**Exercise objective:** From first line to last, give the records again word for word and omit the pictures.

** Opening Given records block **

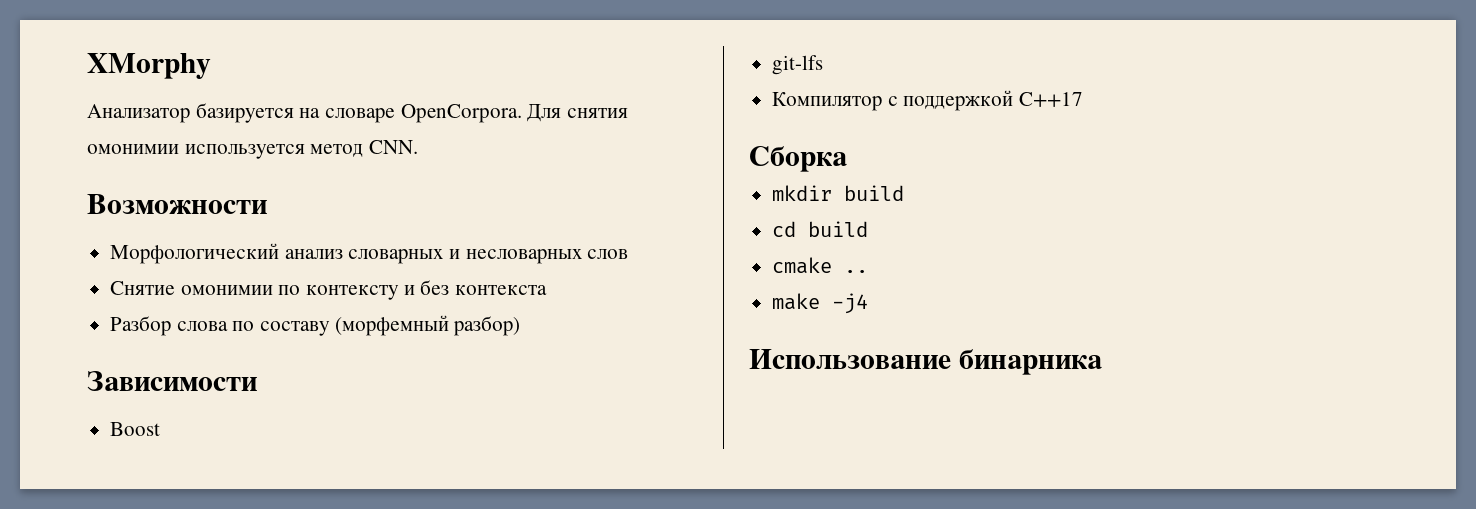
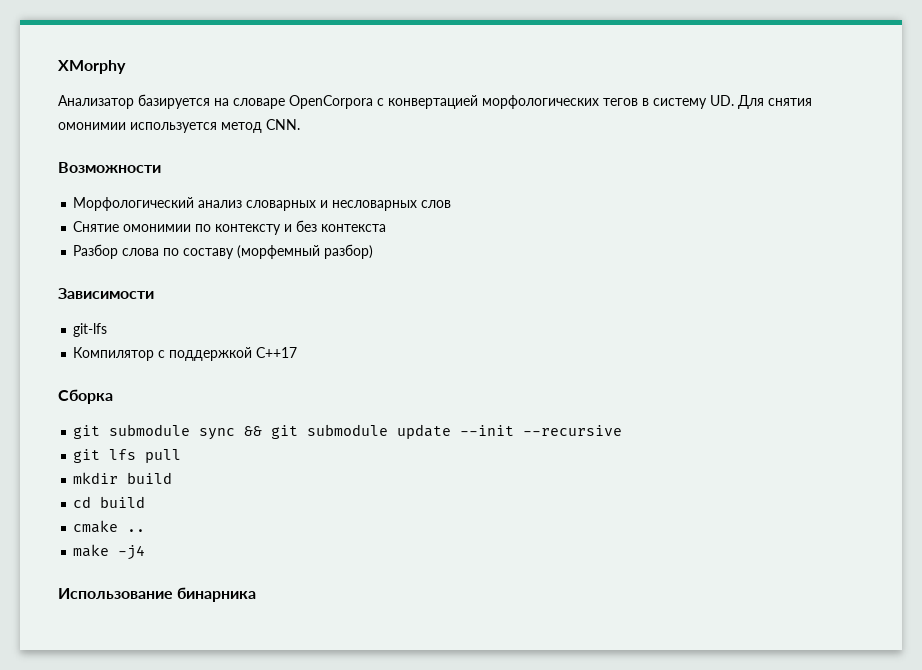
- Анализатор базируется на словаре OpenCorpora. Для снятия омонимии используется метод CNN.
+ Анализатор базируется на словаре OpenCorpora с конвертацией морфологических тегов в систему UD. Для снятия омонимии используется метод CNN.
- Boost
+ git submodule sync && git submodule update --init --recursive
+ git lfs pull

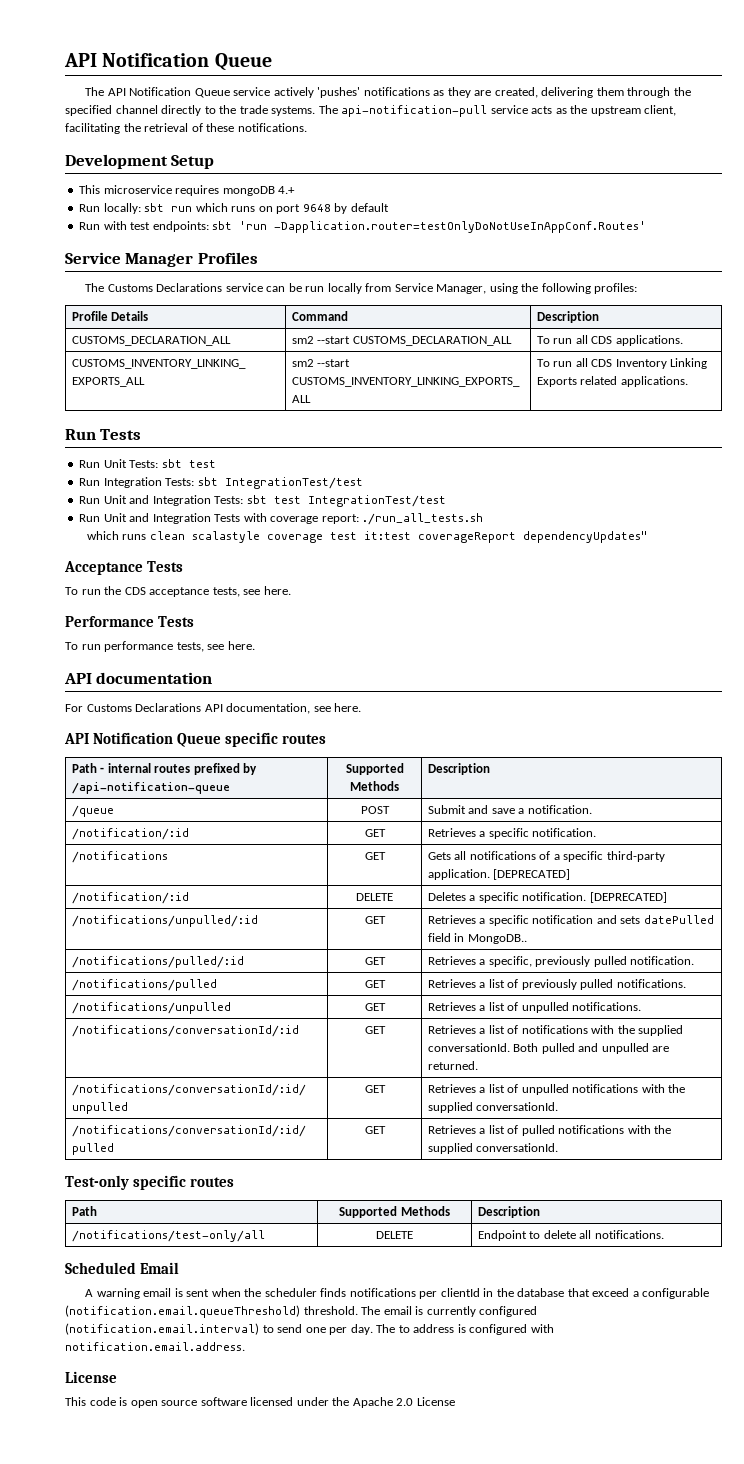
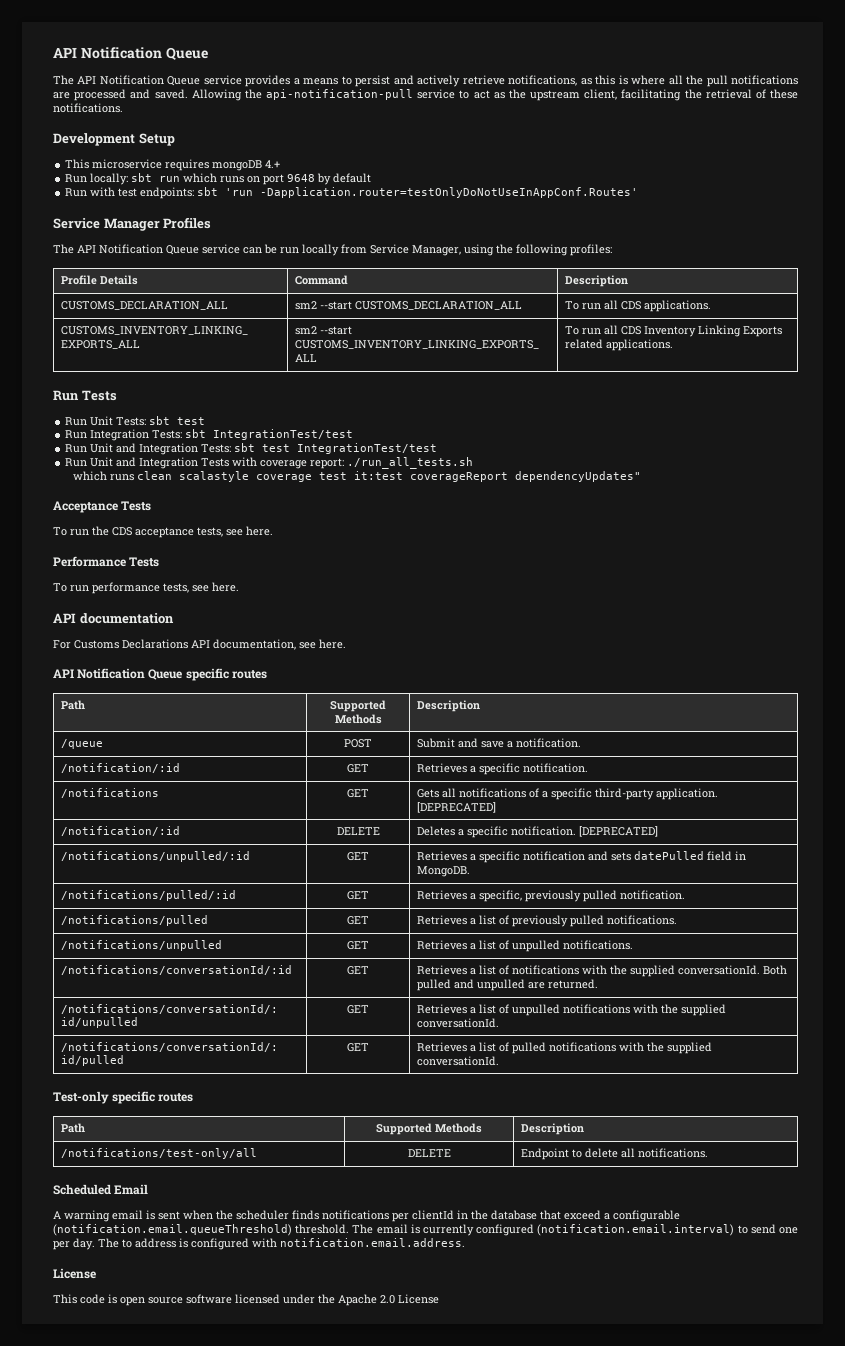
- The API Notification Queue service actively 'pushes' notifications as they are created, delivering them through the specified channel directly to the trade systems. The api-notification-pull service acts as the upstream client, facilitating the retrieval of these notifications.
+ The API Notification Queue service provides a means to persist and actively retrieve notifications, as this is where all the pull notifications are processed and saved. Allowing the api-notification-pull service to act as the upstream client, facilitating the retrieval of these notifications.
- The Customs Declarations service can be run locally from Service Manager, using the following profiles:
+ The API Notification Queue service can be run locally from Service Manager, using the following profiles:
  API Notification Queue specific routes
- Path - internal routes prefixed by /api-notification-queue | Supported Methods | Description
+ Path | Supported Methods | Description
- /notifications/unpulled/:id | GET | Retrieves a specific notification and sets datePulled field in MongoDB..
+ /notifications/unpulled/:id | GET | Retrieves a specific notification and sets datePulled field in MongoDB.

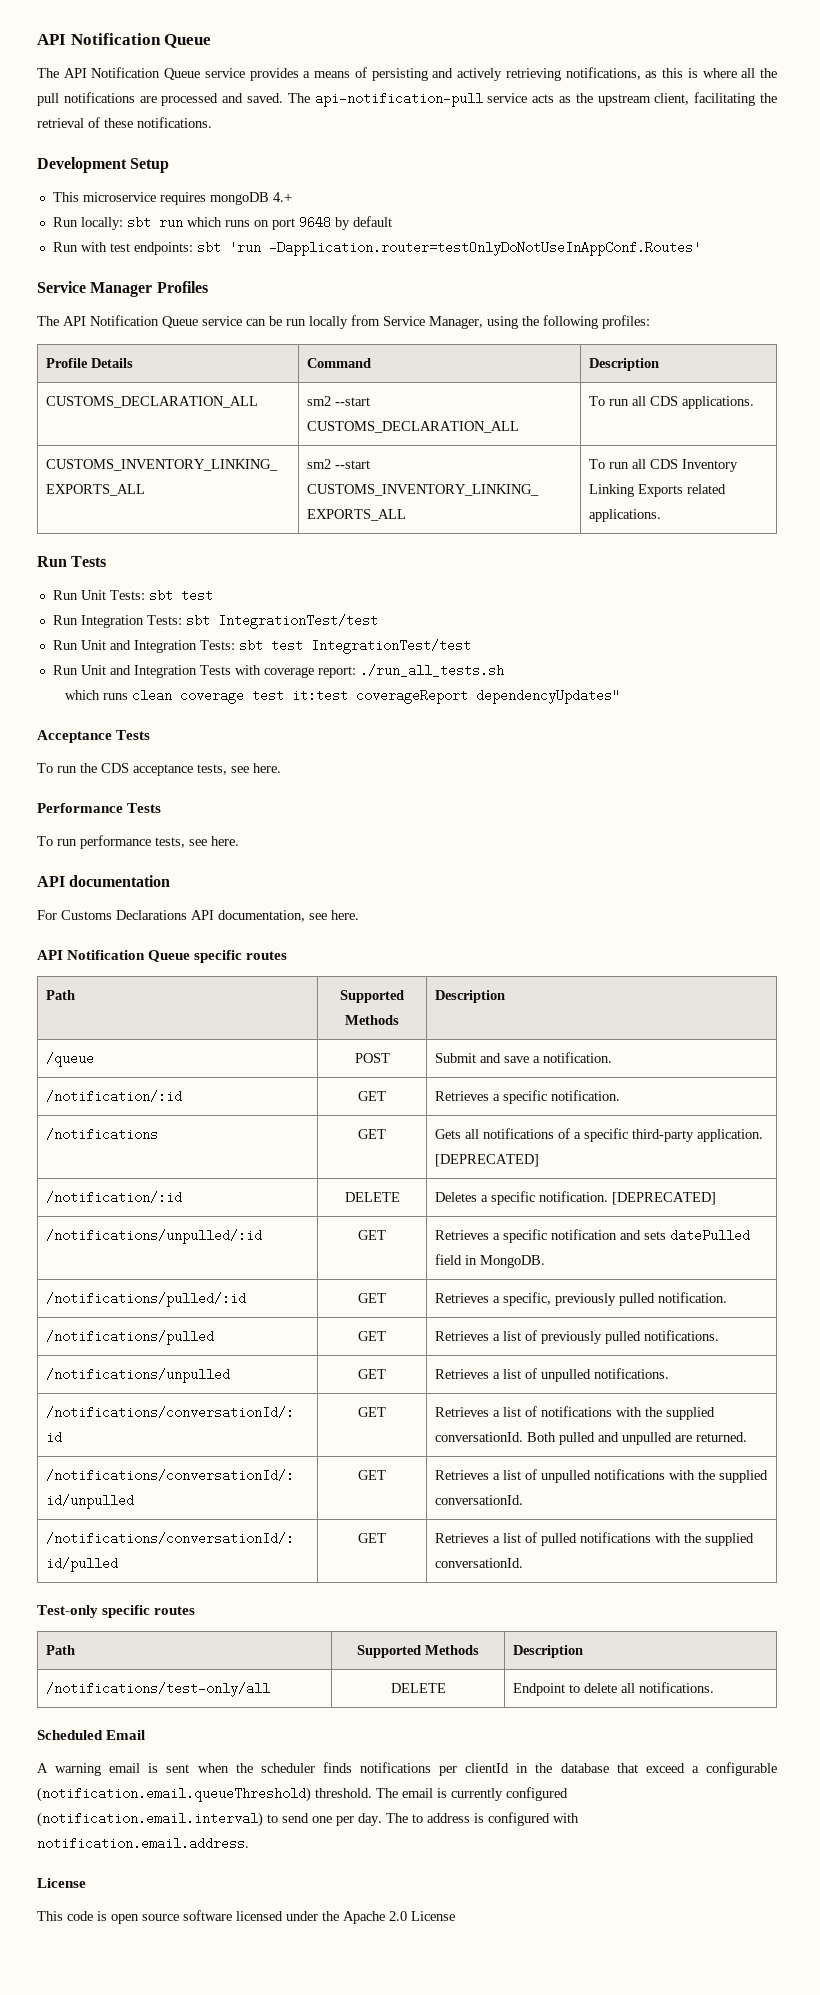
- The API Notification Queue service provides a means to persist and actively retrieve notifications, as this is where all the pull notifications are processed and saved.
+ The API Notification Queue service provides a means of persisting and actively retrieving notifications, as this is where all the pull notifications are processed and saved.
- Allowing the api-notification-pull service to act as the upstream client, facilitating the retrieval of these notifications.
+ The api-notification-pull service acts as the upstream client, facilitating the retrieval of these notifications.
- which runs clean scalastyle coverage test it:test coverageReport dependencyUpdates"
+ which runs clean coverage test it:test coverageReport dependencyUpdates"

** Closing Given records block **

**Answer box:**
- Анализатор базируется на словаре OpenCorpora. Для снятия омонимии используется метод CNN.
+ Анализатор базируется на словаре OpenCorpora с конвертацией морфологических тегов в систему UD. Для снятия омонимии используется метод CNN.
- Boost
+ git submodule sync && git submodule update --init --recursive
+ git lfs pull

- The API Notification Queue service actively 'pushes' notifications as they are created, delivering them through the specified channel directly to the trade systems. The api-notification-pull service acts as the upstream client, facilitating the retrieval of these notifications.
+ The API Notification Queue service provides a means to persist and actively retrieve notifications, as this is where all the pull notifications are processed and saved. Allowing the api-notification-pull service to act as the upstream client, facilitating the retrieval of these notifications.
- The Customs Declarations service can be run locally from Service Manager, using the following profiles:
+ The API Notification Queue service can be run locally from Service Manager, using the following profiles:
  API Notification Queue specific routes
- Path - internal routes prefixed by /api-notification-queue | Supported Methods | Description
+ Path | Supported Methods | Description
- /notifications/unpulled/:id | GET | Retrieves a specific notification and sets datePulled field in MongoDB..
+ /notifications/unpulled/:id | GET | Retrieves a specific notification and sets datePulled field in MongoDB.

- The API Notification Queue service provides a means to persist and actively retrieve notifications, as this is where all the pull notifications are processed and saved.
+ The API Notification Queue service provides a means of persisting and actively retrieving notifications, as this is where all the pull notifications are processed and saved.
- Allowing the api-notification-pull service to act as the upstream client, facilitating the retrieval of these notifications.
+ The api-notification-pull service acts as the upstream client, facilitating the retrieval of these notifications.
- which runs clean scalastyle coverage test it:test coverageReport dependencyUpdates"
+ which runs clean coverage test it:test coverageReport dependencyUpdates"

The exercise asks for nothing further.